◆ **Assignment**: Could you report every line from the entries that includes the word "none"?

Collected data
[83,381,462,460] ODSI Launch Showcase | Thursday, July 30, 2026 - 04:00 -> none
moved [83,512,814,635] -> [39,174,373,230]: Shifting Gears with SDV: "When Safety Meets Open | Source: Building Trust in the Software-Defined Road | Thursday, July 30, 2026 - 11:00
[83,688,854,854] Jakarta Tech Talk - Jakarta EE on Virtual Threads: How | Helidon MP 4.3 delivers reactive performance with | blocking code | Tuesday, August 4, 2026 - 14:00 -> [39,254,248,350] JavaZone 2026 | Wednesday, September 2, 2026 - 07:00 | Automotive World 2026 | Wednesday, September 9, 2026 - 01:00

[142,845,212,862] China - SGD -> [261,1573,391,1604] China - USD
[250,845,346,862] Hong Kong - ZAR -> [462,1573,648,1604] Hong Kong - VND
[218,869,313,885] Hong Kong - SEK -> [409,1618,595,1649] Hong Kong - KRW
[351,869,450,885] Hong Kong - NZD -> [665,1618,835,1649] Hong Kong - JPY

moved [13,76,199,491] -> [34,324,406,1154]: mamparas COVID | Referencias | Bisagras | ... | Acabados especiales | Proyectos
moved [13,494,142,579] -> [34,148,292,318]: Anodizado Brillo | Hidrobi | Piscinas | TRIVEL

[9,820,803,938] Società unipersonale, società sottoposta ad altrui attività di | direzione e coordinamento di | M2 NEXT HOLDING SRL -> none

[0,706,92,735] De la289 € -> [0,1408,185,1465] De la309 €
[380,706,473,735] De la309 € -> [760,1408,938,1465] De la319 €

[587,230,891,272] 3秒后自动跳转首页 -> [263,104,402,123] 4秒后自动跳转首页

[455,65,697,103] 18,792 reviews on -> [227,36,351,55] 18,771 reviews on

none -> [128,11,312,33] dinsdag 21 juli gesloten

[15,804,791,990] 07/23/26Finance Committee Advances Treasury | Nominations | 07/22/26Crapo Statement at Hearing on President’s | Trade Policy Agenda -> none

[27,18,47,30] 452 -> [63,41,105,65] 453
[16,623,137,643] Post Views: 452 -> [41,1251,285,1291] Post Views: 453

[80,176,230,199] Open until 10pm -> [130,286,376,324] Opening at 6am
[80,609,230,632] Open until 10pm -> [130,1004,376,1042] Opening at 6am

◆ **Output for this task**:
[83,381,462,460] ODSI Launch Showcase | Thursday, July 30, 2026 - 04:00 -> none
[9,820,803,938] Società unipersonale, società sottoposta ad altrui attività di | direzione e coordinamento di | M2 NEXT HOLDING SRL -> none
none -> [128,11,312,33] dinsdag 21 juli gesloten
[15,804,791,990] 07/23/26Finance Committee Advances Treasury | Nominations | 07/22/26Crapo Statement at Hearing on President’s | Trade Policy Agenda -> none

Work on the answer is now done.